[Records excerpted from a collection]
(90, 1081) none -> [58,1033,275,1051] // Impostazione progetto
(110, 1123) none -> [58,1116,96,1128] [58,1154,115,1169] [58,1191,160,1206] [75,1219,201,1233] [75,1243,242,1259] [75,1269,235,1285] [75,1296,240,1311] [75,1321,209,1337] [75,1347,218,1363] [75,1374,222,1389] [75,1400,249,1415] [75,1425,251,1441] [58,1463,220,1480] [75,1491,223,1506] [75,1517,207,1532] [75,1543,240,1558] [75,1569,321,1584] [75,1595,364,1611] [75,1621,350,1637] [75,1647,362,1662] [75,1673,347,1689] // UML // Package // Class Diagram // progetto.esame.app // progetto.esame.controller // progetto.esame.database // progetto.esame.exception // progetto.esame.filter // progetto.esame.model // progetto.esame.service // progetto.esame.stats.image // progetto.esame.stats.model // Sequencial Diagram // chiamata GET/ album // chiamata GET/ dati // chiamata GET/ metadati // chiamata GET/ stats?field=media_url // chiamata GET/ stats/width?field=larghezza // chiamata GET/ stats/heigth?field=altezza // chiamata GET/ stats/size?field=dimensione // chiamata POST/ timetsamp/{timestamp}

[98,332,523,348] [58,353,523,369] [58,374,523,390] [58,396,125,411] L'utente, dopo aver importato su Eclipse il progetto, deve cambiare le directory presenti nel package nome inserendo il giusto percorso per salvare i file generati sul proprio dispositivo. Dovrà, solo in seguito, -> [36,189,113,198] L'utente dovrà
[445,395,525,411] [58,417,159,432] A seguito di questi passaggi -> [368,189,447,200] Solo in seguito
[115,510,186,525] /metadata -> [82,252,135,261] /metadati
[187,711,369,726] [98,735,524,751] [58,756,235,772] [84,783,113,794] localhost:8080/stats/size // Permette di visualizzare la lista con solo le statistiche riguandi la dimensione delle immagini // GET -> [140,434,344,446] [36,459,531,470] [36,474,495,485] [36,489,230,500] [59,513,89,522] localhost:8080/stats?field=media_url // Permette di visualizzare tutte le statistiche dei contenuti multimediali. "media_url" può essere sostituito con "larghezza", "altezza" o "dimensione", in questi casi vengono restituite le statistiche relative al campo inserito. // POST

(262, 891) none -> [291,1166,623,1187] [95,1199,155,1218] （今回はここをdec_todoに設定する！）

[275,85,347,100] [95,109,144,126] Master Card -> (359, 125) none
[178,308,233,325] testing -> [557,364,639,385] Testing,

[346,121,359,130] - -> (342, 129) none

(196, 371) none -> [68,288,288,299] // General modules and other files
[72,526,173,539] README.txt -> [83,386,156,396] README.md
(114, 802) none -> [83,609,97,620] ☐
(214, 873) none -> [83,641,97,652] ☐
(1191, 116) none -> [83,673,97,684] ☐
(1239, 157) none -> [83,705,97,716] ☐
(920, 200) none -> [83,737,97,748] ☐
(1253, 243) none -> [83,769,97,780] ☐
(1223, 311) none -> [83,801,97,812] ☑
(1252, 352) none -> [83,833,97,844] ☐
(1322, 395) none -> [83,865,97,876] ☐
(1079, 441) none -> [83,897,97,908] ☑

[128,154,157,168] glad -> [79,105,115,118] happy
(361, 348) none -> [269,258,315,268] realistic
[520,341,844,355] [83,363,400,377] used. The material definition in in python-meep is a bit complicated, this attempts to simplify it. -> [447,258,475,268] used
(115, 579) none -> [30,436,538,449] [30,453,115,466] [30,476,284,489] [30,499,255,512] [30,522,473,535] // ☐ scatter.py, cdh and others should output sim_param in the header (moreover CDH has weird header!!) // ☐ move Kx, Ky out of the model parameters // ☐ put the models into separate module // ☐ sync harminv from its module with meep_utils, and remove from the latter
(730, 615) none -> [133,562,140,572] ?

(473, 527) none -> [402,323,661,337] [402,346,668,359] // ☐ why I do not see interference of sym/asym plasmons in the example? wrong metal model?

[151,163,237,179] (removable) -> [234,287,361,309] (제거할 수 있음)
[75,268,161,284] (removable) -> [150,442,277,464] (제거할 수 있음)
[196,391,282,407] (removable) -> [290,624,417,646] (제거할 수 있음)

> **Task to carry out**: Would you output, from the records above, exactly the run of lines that starts at the line containing "(730, 615) none -> [133,562,140,572] ?" and ends at the line containing "[151,163,237,179] (removable) ->", and only that run?

> **Finished task**:
(730, 615) none -> [133,562,140,572] ?

(473, 527) none -> [402,323,661,337] [402,346,668,359] // ☐ why I do not see interference of sym/asym plasmons in the example? wrong metal model?

[151,163,237,179] (removable) -> [234,287,361,309] (제거할 수 있음)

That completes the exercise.